> **Directions for this task**:
The reply should contain every entry exactly as given, with no pictures in it.

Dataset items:
_ _ _ _ _
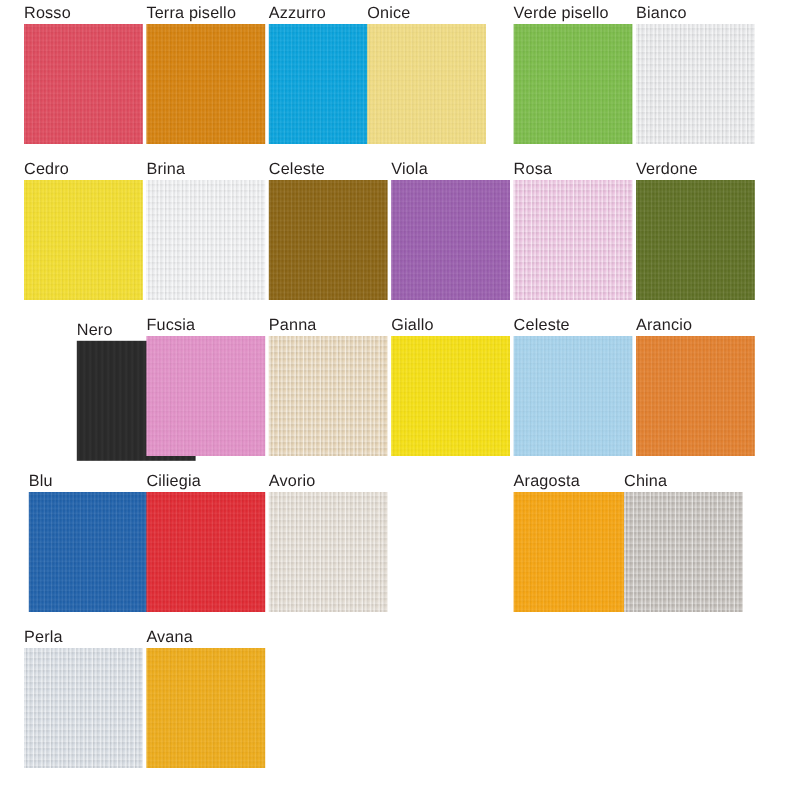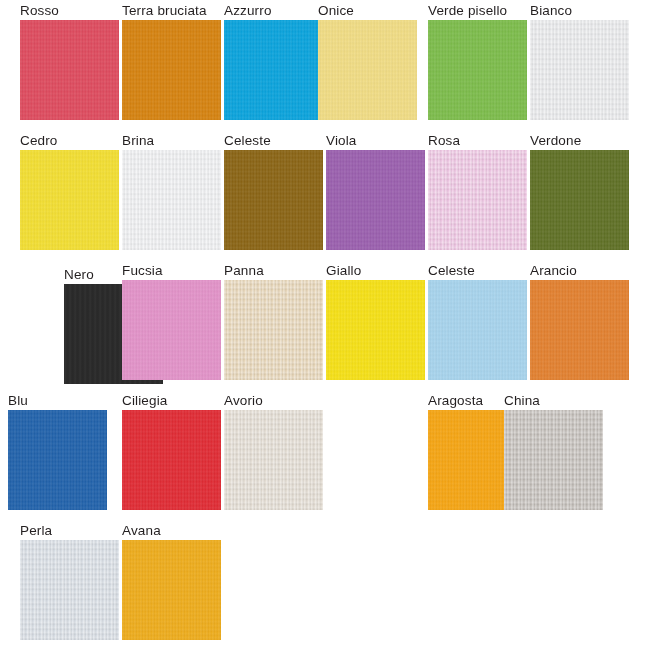"Terra bruciata" div.swatch-label { text: bruciata -> pisello }
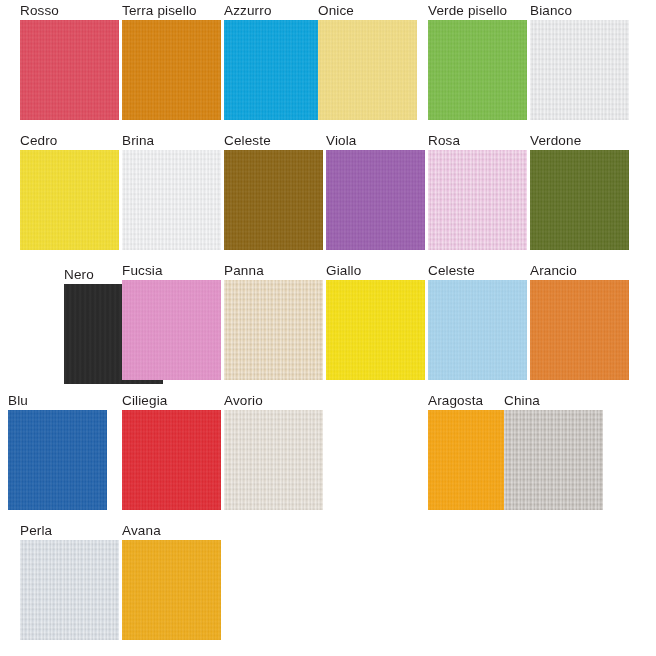"Onice" div.swatch-cell { left: 318px -> 306px }
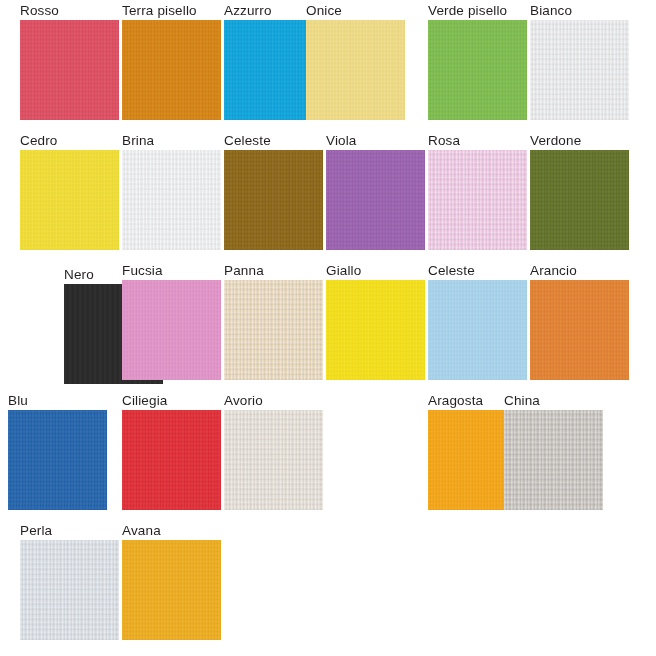"Blu" div.swatch-cell { left: 8px -> 24px }
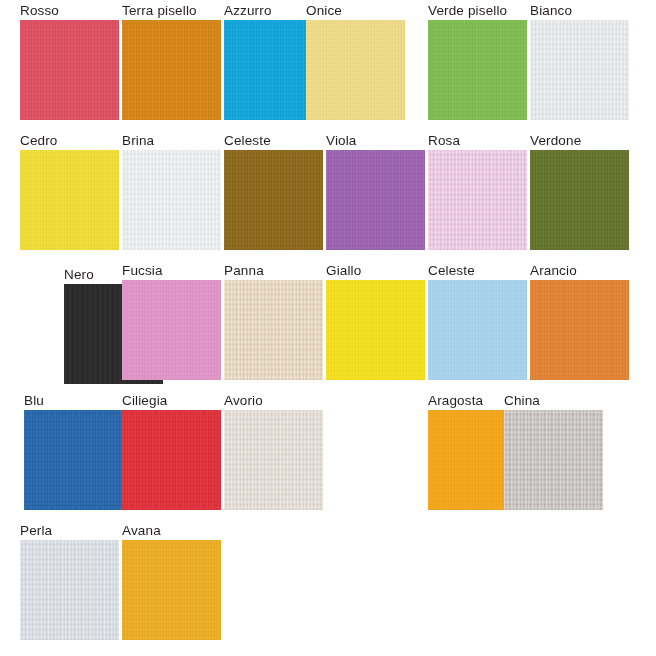"China" div.swatch-cell { left: 504px -> 520px }
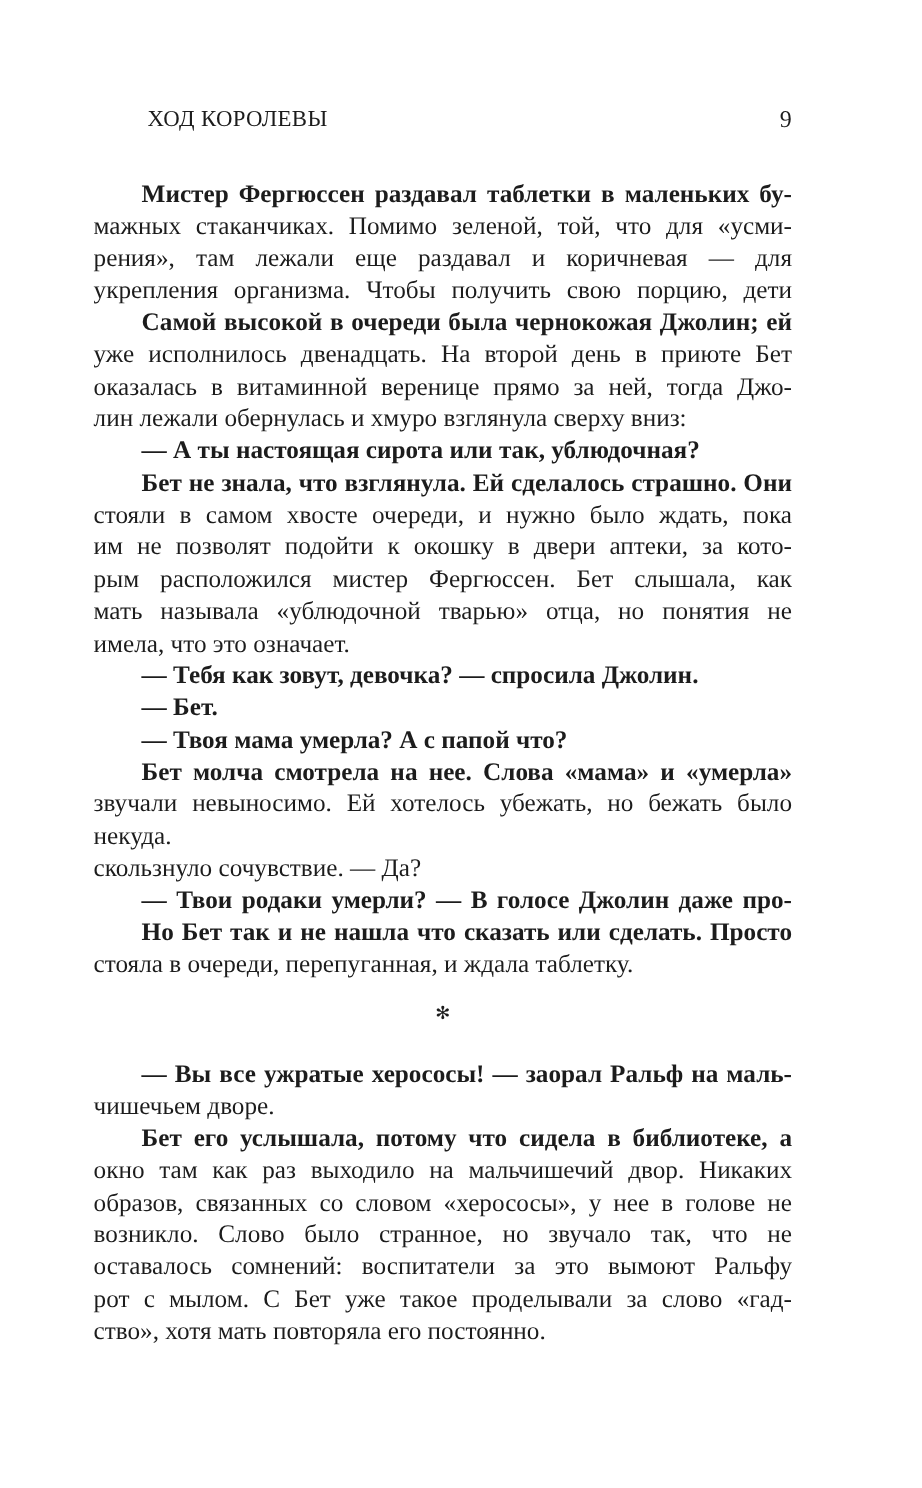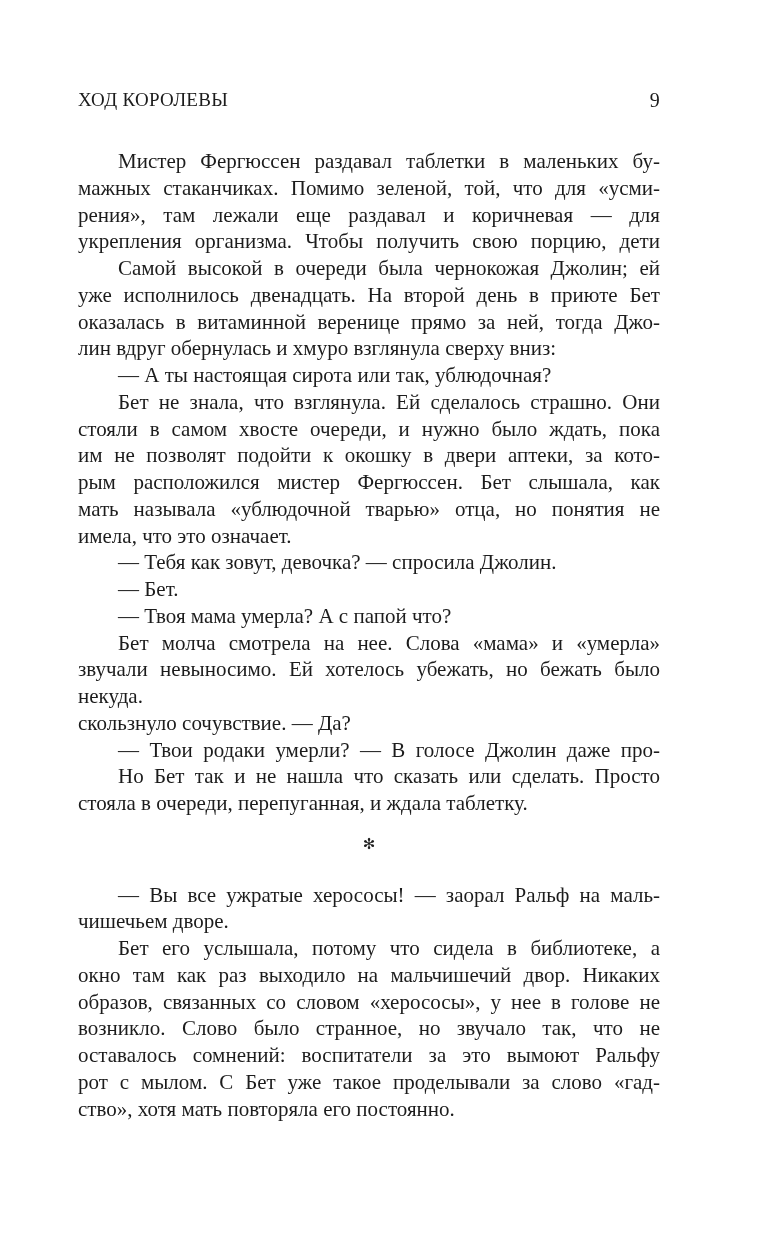"ХОД КОРОЛЕВЫ" .running-header { margin-left: none -> 45px }
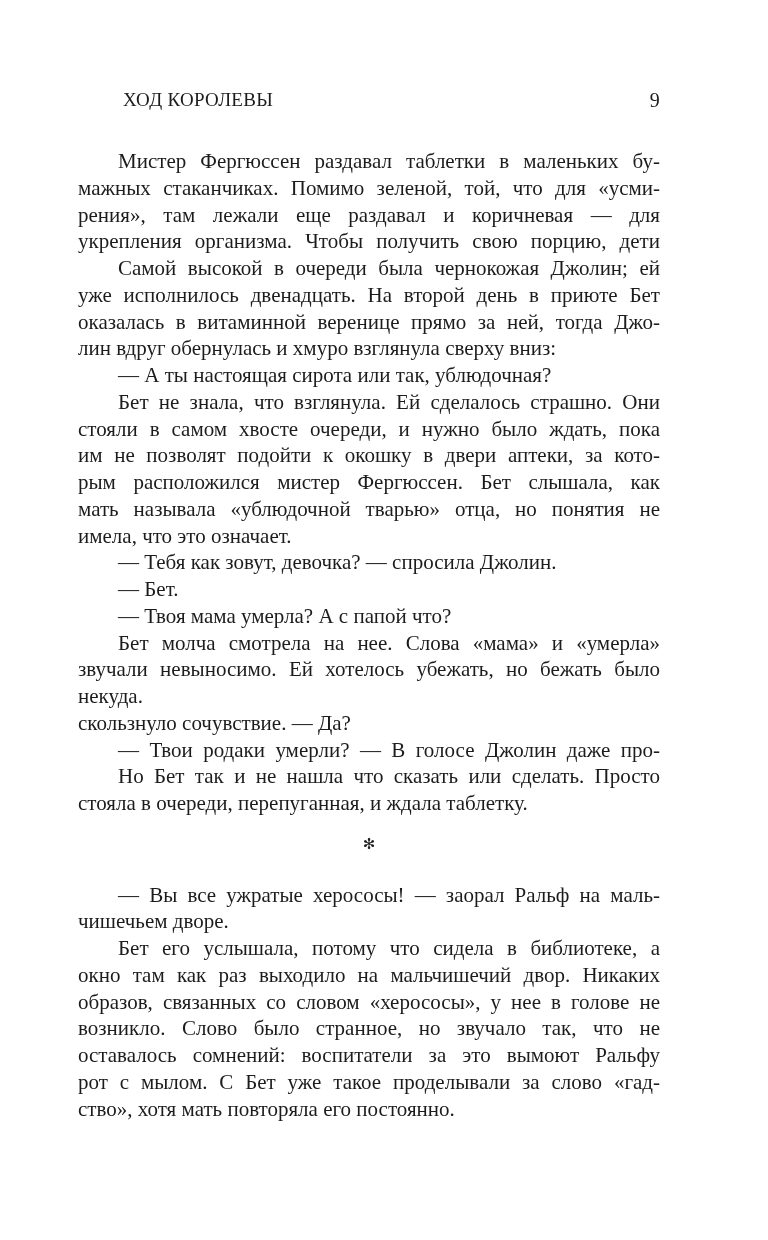"Мистер Фергюссен раздавал таблетки в" .line.first { font-weight: none -> bold }
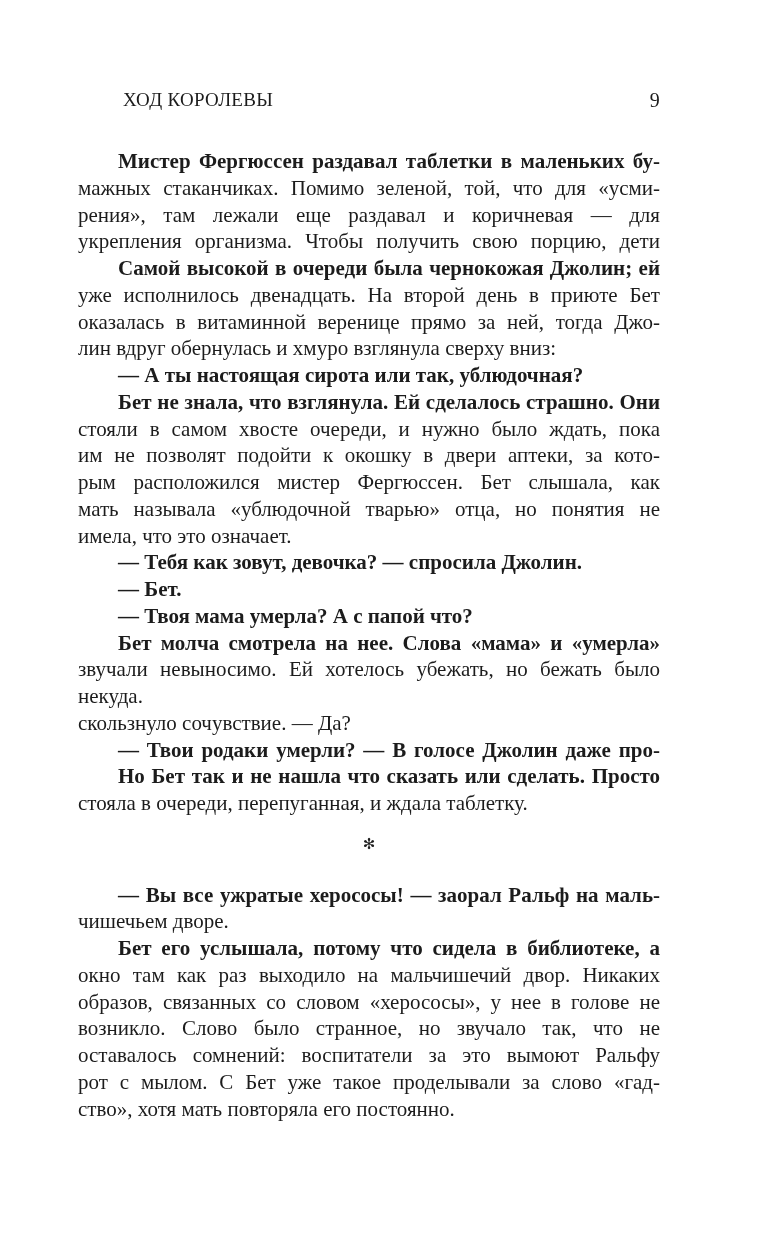"лин вдруг обернулась и хмуро" div.line { text: вдруг -> лежали }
_ _ _ _ _
> **Solution below**:
"Terra bruciata" div.swatch-label { text: bruciata -> pisello }
"Onice" div.swatch-cell { left: 318px -> 306px }
"Blu" div.swatch-cell { left: 8px -> 24px }
"China" div.swatch-cell { left: 504px -> 520px }
"ХОД КОРОЛЕВЫ" .running-header { margin-left: none -> 45px }
"Мистер Фергюссен раздавал таблетки в" .line.first { font-weight: none -> bold }
"лин вдруг обернулась и хмуро" div.line { text: вдруг -> лежали }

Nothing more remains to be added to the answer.